Cream Cheese and Broccoli Stuffed Chicken Breasts

Introduction

These Cream Cheese and Broccoli Stuffed Chicken Breasts are the ultimate comfort dinner juicy, oven-baked chicken filled with a rich, cheesy broccoli center. Perfectly seasoned and crisped on the outside, creamy and savory inside this dish is pure weeknight magic.

Ingredients

  • 4 boneless, skinless chicken breasts
  • 1 cup broccoli florets, steamed and chopped
  • 8 oz cream cheese, softened
  • 1/2 cup shredded cheddar cheese
  • 1/4 cup grated Parmesan cheese
  • 1 teaspoon garlic powder
  • 1 teaspoon onion powder
  • Salt and pepper to taste
  • 1 tablespoon olive oil

Instructions

  1. Preheat your oven to 375°F (190°C).
  2. Slice a pocket into the side of each chicken breast without cutting all the way through.
  3. In a bowl, mix the chopped broccoli, cream cheese, cheddar, Parmesan, garlic powder, onion powder, salt, and pepper until fully combined.
  4. Fill each chicken breast pocket generously with the cream cheese mixture. Secure with toothpicks if needed.
  5. Heat olive oil in an oven-safe skillet over medium-high heat. Sear each stuffed chicken breast for 3–4 minutes per side until golden.
  6. Transfer the skillet to the oven and bake for 25–30 minutes, or until the chicken reaches an internal temperature of 165°F (74°C).
  7. Let rest 5 minutes before serving. Enjoy!

Variation

  1. Add turkey bacon – For an extra savory crunch, you can mix in crispy crumbled turkey bacon into the cream cheese filling. It adds a smoky, salty note that pairs perfectly with the creamy cheeses and broccoli, while keeping things lighter than traditional bacon.
  2. Use spinach instead of broccoli – Swap the broccoli for cooked, chopped spinach if you’re looking for a softer, earthier green inside. Be sure to squeeze out all excess water from the spinach before mixing to avoid a watery filling.
  3. Try different cheeses – Mix things up with shredded gouda, fontina, or even pepper jack for a spicy kick. Different cheeses can give the stuffing a whole new flavor profile depending on your mood or what’s in your fridge.

Cooking Notes

  • Secure stuffing properly – Don’t skip the toothpicks! They help keep all that creamy goodness tucked inside the chicken as it cooks. Just remember to remove them before serving.
  • Watch for overstuffing – It’s tempting to fill the chicken to the brim, but too much stuffing can cause it to ooze out during cooking. Leave a little space and press gently to seal.
  • Check doneness with a thermometer – Chicken is done when it reaches 165°F (74°C) internally. Use an instant-read thermometer to avoid undercooked or dry results.

Serving Suggestions

  • Pair with roasted potatoes or mashed cauliflower – These creamy or crispy sides complement the rich filling without overpowering it. Mashed cauliflower is a great low-carb option that still feels indulgent.
  • Serve with a fresh green salad – A crisp salad with lemon vinaigrette helps balance the richness of the cheese-stuffed chicken and adds a refreshing crunch.
  • Drizzle with a garlic herb butter – Right before serving, melt some butter with garlic and fresh herbs and spoon it over the chicken.
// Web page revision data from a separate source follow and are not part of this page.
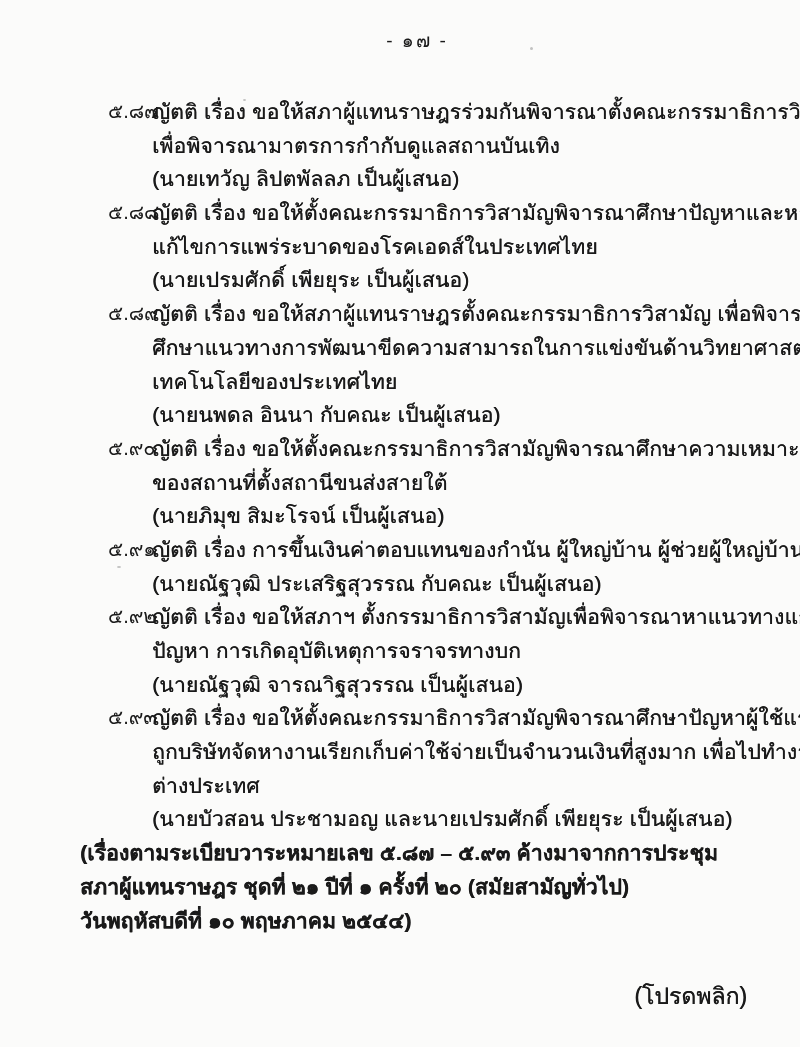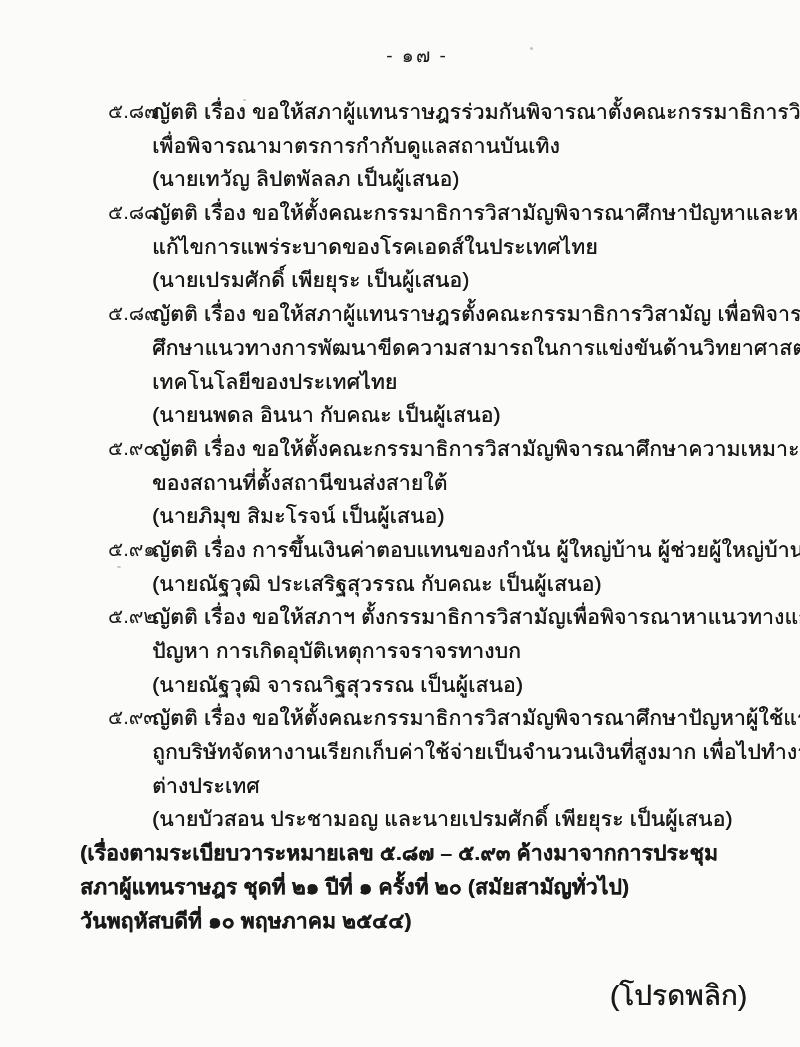"- ๑๗ -" .page-number { top: 40px -> 25px }
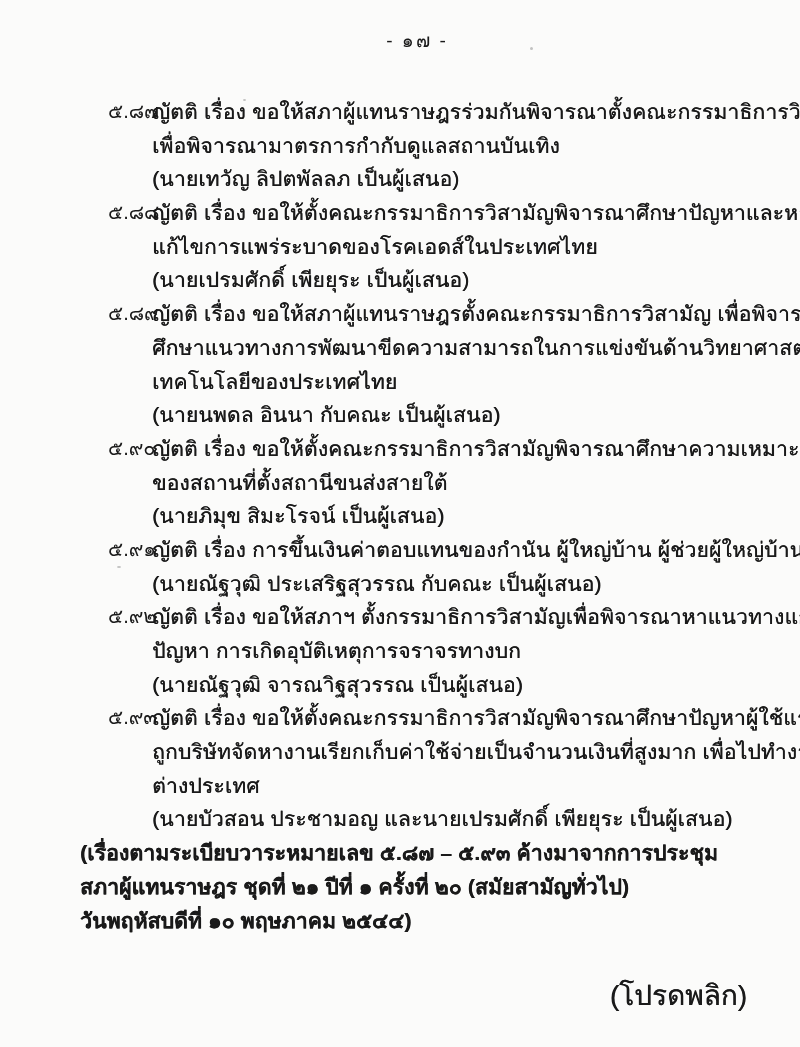"(โปรดพลิก)" .turn-note { font-size: 28px -> 23px }
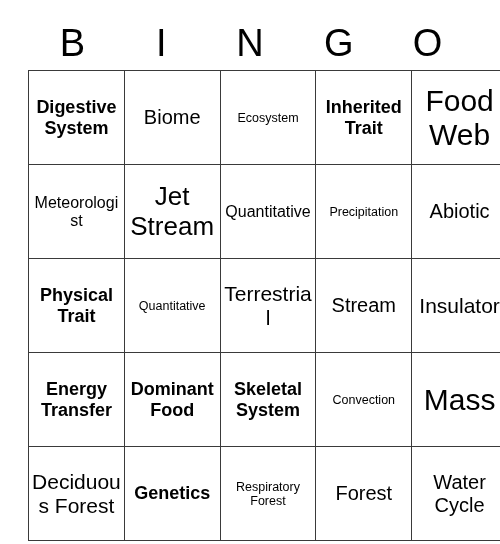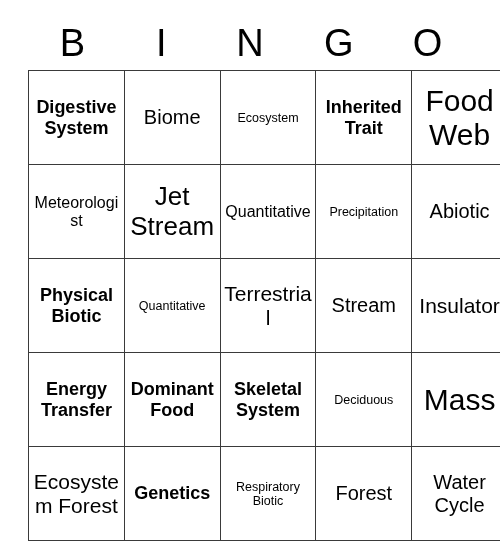"Physical Biotic" td.fs-l { text: Biotic -> Trait }
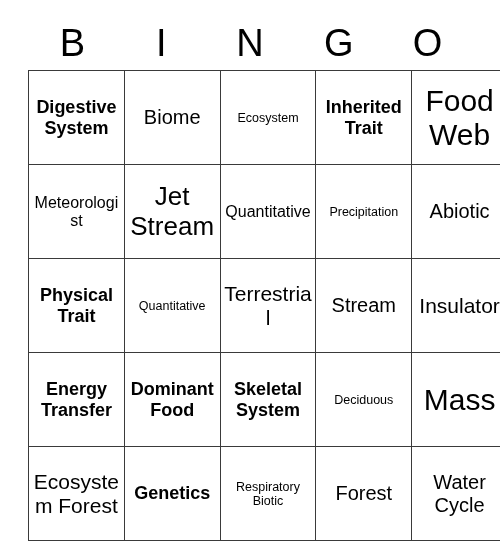"Deciduous" td.fs-s { text: Deciduous -> Convection }
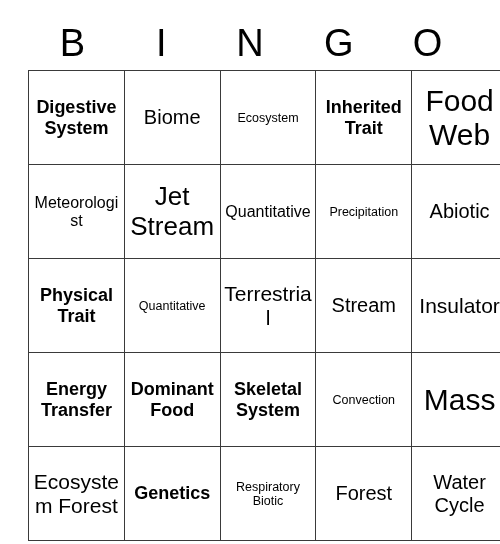"Ecosystem Forest" td.fs-m { text: Ecosystem -> Deciduous }
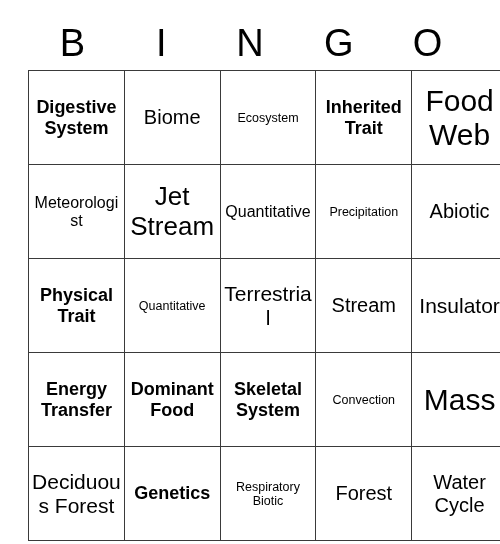"Respiratory Biotic" td.fs-s { text: Biotic -> Forest }
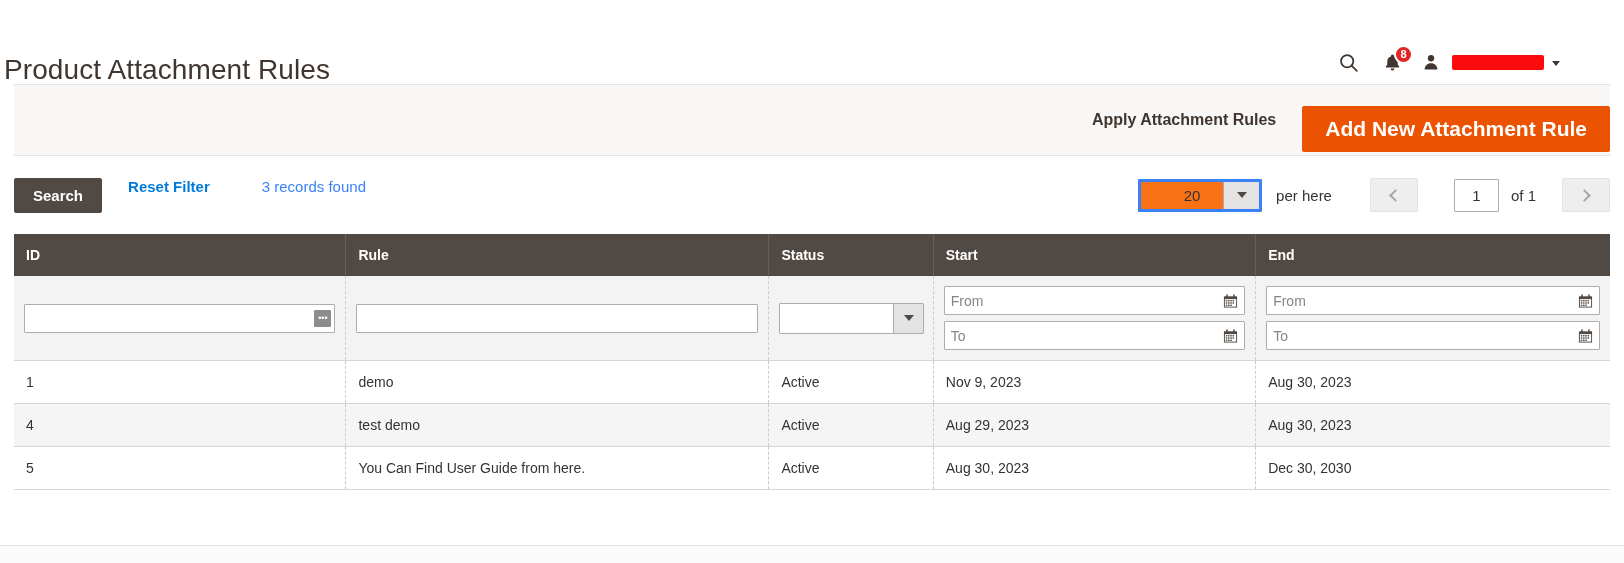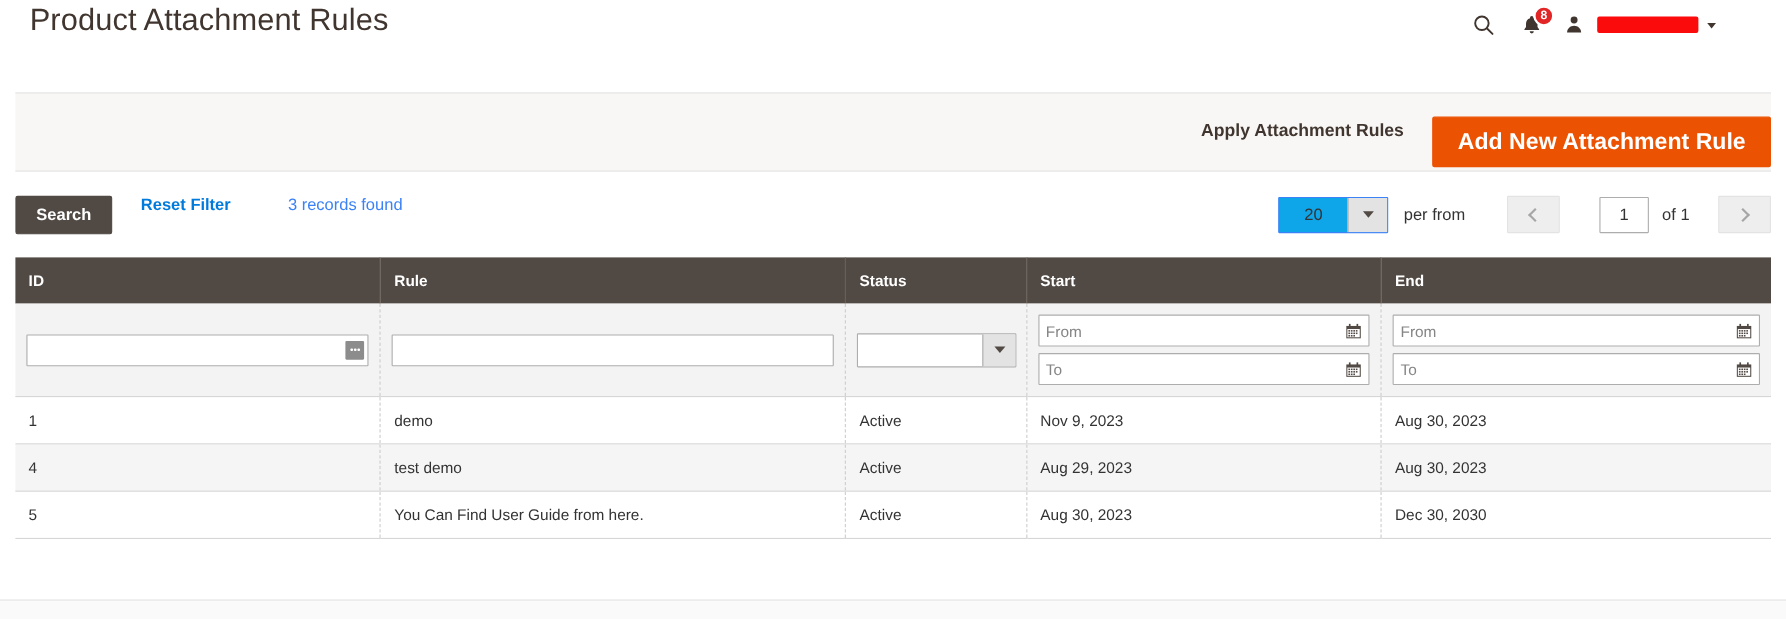"Product Attachment Rules" .page-header { align-items: flex-start -> flex-end; padding: 0 22px 0 27px -> 0 22px 0 4px }
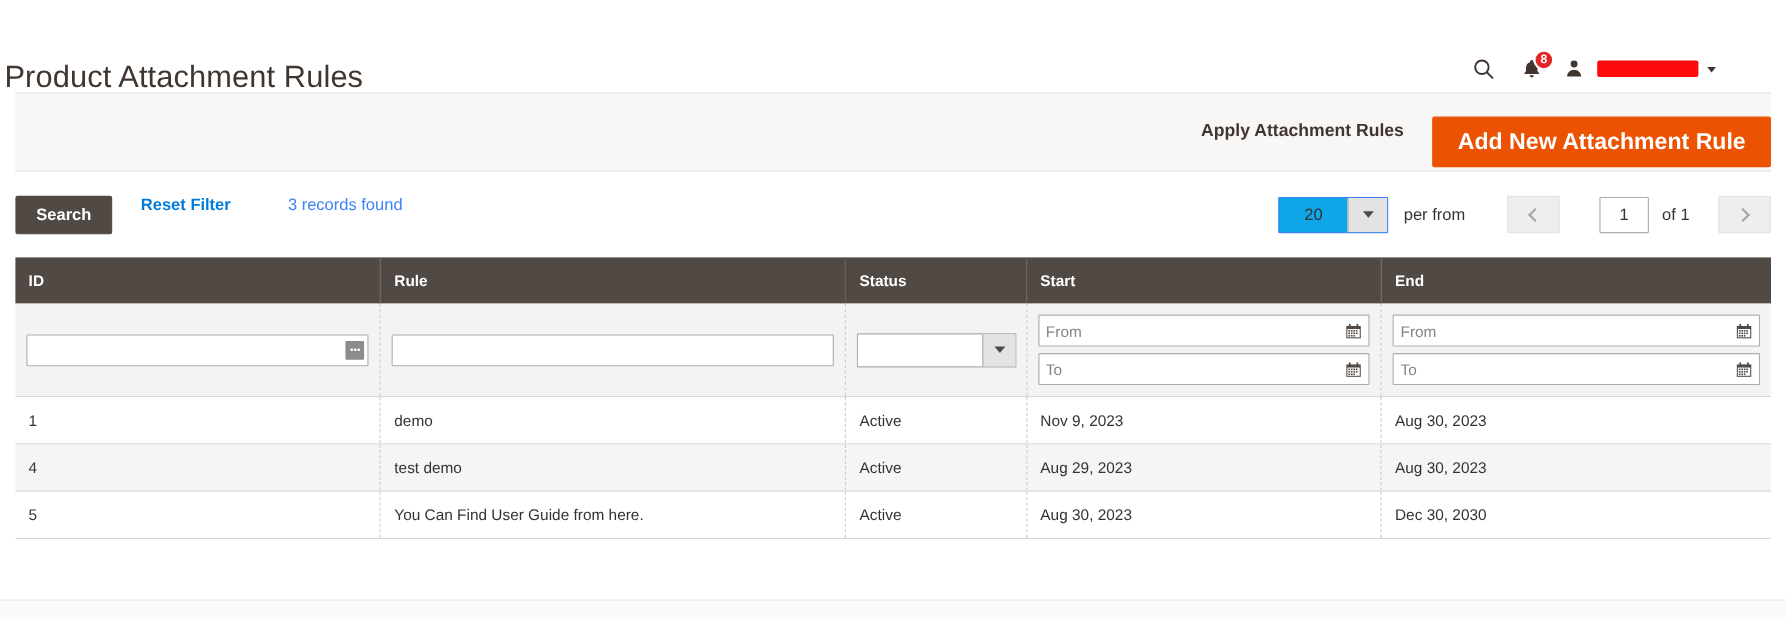"20" .select-wrap { background: #0ea5e9 -> #f97316; border: 1px solid #3b82f6 -> 3px solid #3b82f6; padding-left: none -> 20px }
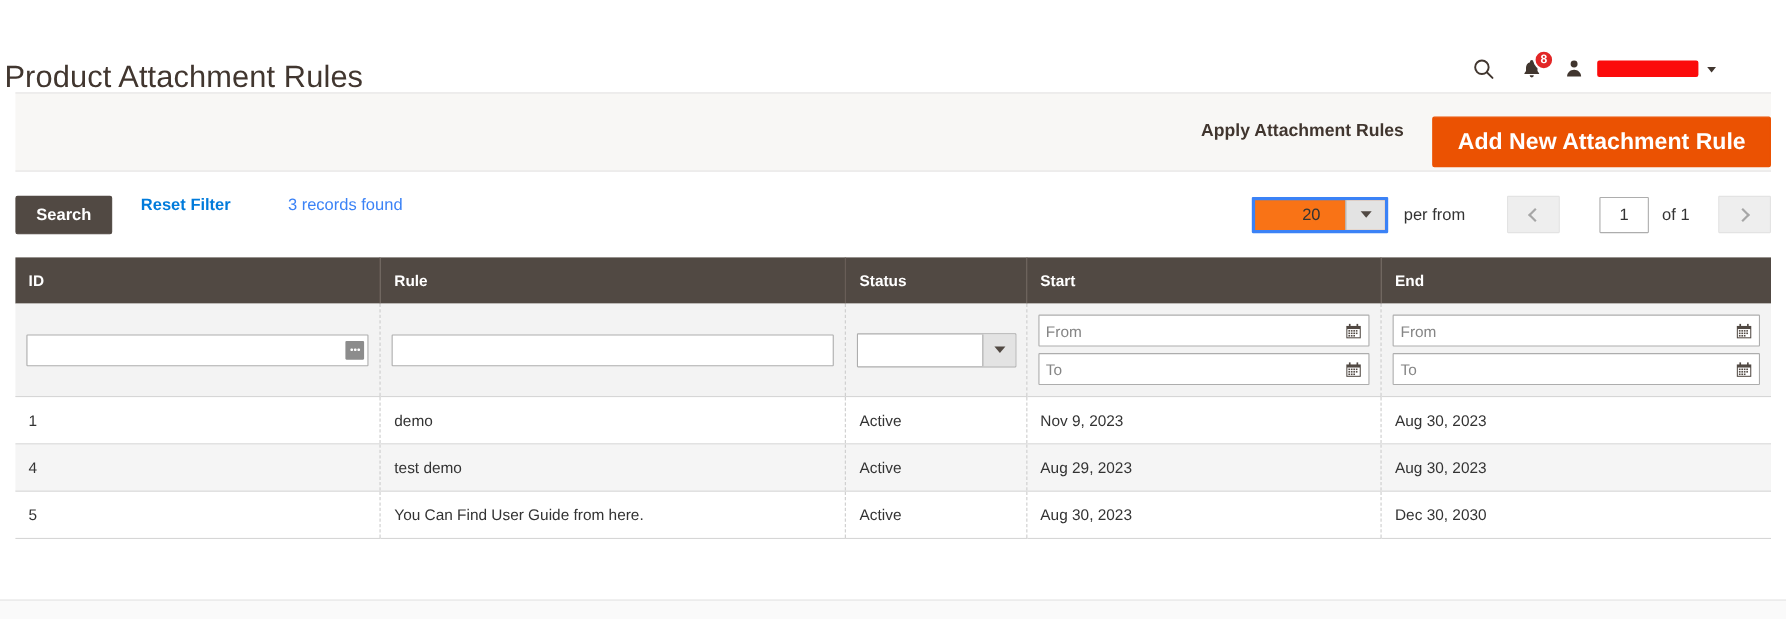"per from" span.per-page-label { text: from -> here }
It enhances the flavors and gives the dish a gourmet touch.

Tips

  • Let the chicken rest before slicing – Allowing the chicken to rest for 5 minutes after baking helps the juices redistribute and prevents the filling from spilling out too quickly.
  • Steam the broccoli until just tender – Overcooked broccoli can turn mushy and water down the filling. Aim for crisp-tender texture to maintain flavor and bite.
  • Soften the cream cheese fully before mixing – Soft cream cheese blends more easily and creates a smoother, more evenly distributed filling. Let it sit at room temperature for 30 minutes before using.

Prep Time:

  • Prep Time: 15 minutes
  • Cook Time: 35 minutes
  • Total Time: 50 minutes

Nutritional Information (Per Serving)

  • Calories: 380 kcal
  • Protein: 38 g
  • Sodium: 520 mg

Frequently Asked Questions

  1. Can I use frozen broccoli instead of fresh?
    Yes, frozen broccoli works well! Just make sure to thaw and drain it completely before chopping and mixing into the filling to avoid excess moisture.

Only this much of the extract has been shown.